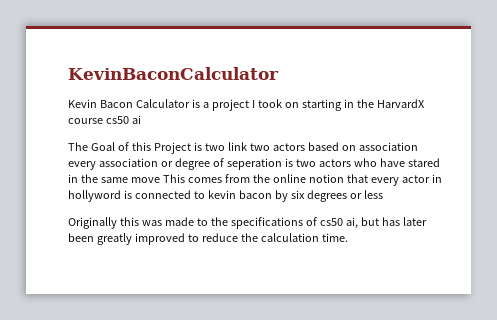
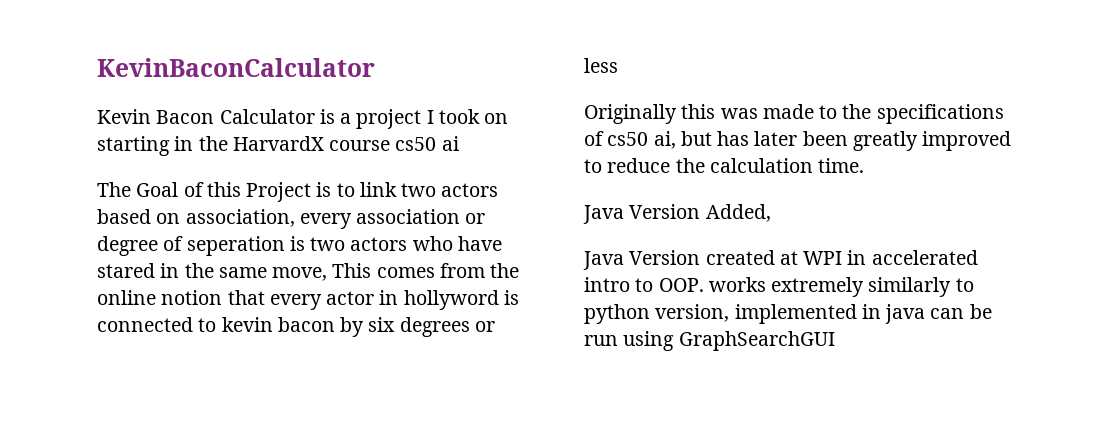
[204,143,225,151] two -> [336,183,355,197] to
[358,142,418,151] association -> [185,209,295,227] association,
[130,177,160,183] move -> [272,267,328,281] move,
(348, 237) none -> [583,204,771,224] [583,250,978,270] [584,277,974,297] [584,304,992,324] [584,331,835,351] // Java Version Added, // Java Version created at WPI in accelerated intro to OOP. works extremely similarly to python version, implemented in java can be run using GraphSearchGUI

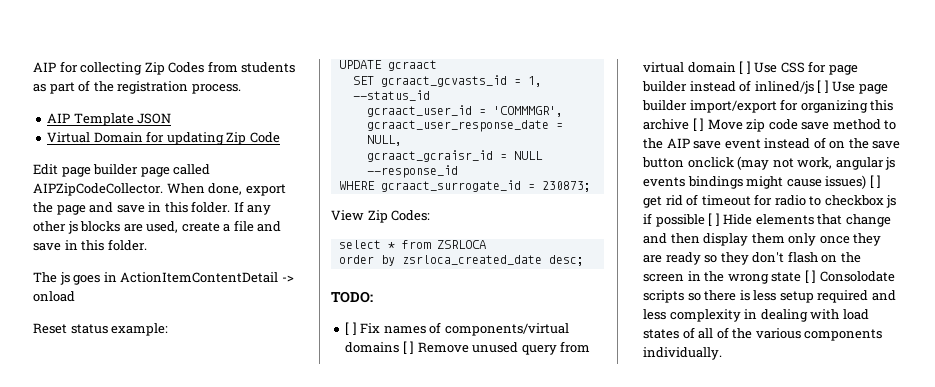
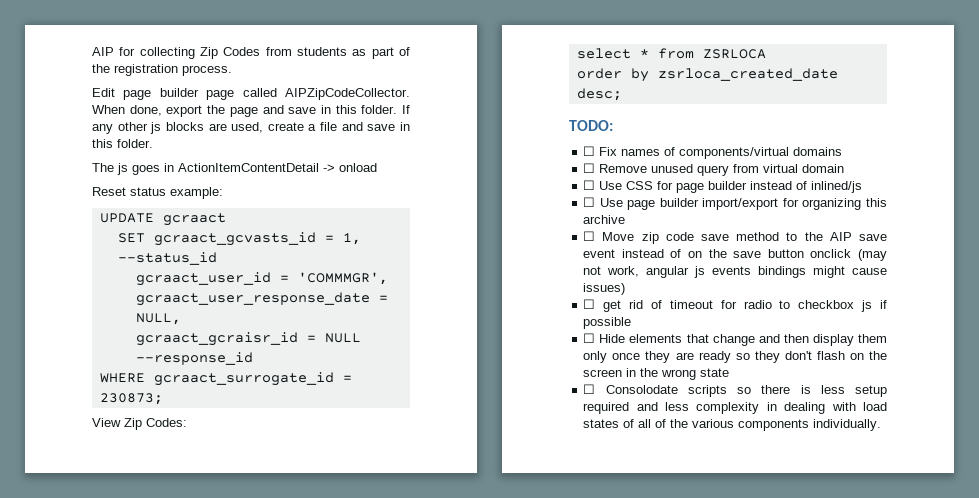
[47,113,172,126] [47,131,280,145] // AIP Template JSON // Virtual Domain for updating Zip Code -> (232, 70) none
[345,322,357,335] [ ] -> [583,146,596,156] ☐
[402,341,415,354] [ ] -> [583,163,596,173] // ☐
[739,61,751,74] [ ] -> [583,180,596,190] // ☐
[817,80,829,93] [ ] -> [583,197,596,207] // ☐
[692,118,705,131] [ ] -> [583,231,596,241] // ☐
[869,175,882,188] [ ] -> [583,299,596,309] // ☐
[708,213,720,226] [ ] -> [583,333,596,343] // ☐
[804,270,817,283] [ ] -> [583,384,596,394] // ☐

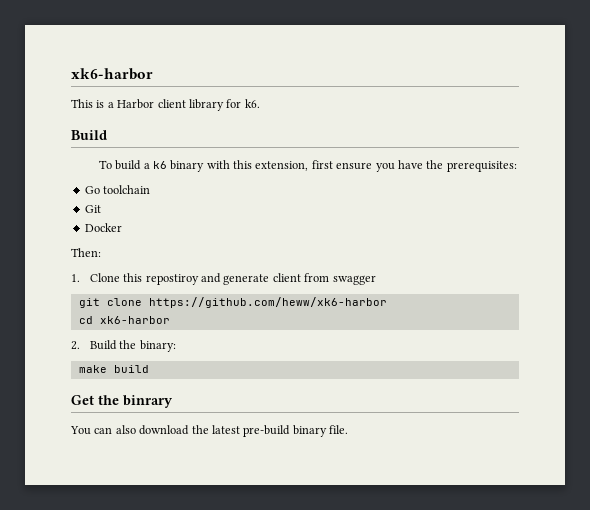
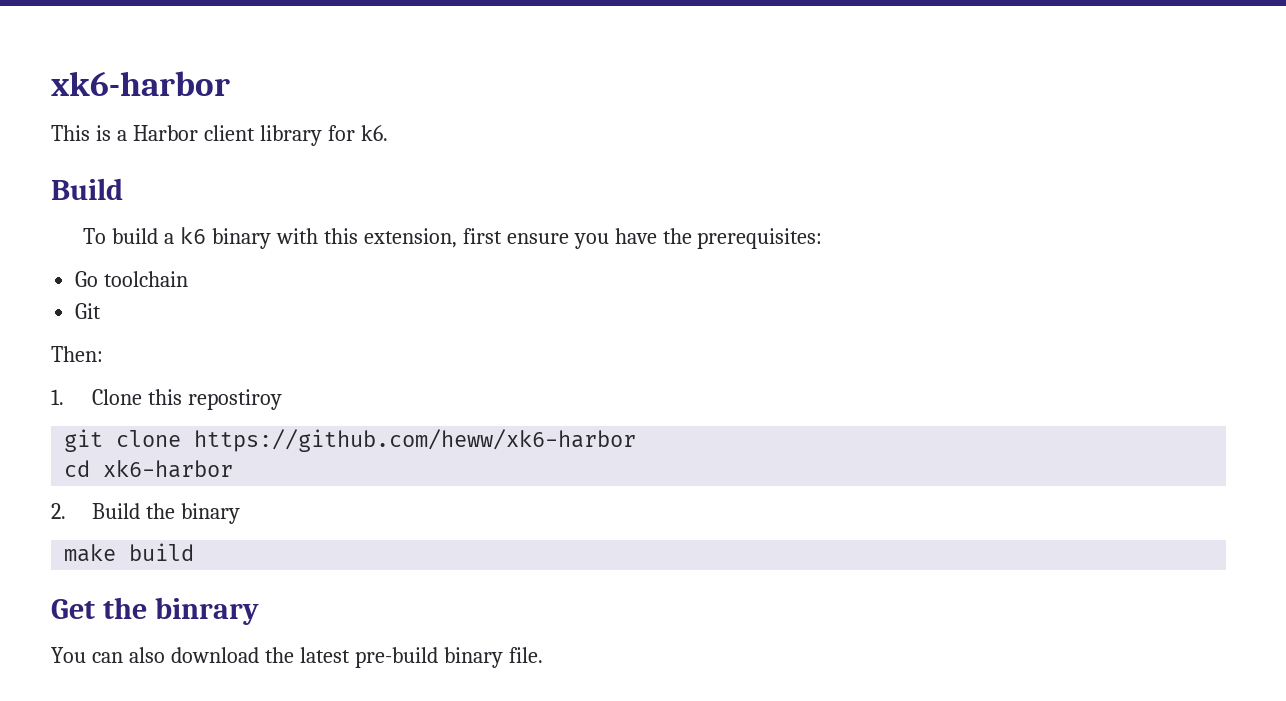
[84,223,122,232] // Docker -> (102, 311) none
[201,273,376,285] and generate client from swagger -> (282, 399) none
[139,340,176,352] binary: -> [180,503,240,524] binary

━━━━━━

# Work item
Could you reproduce, exactly, every line above from the line with "[47,113,172,126] [47,131,280,145] //" to the line with "[817,80,829,93] [ ] -> [583,197,596,207] // ☐", and no other line? Both ends count.

# Response to this exercise
[47,113,172,126] [47,131,280,145] // AIP Template JSON // Virtual Domain for updating Zip Code -> (232, 70) none
[345,322,357,335] [ ] -> [583,146,596,156] ☐
[402,341,415,354] [ ] -> [583,163,596,173] // ☐
[739,61,751,74] [ ] -> [583,180,596,190] // ☐
[817,80,829,93] [ ] -> [583,197,596,207] // ☐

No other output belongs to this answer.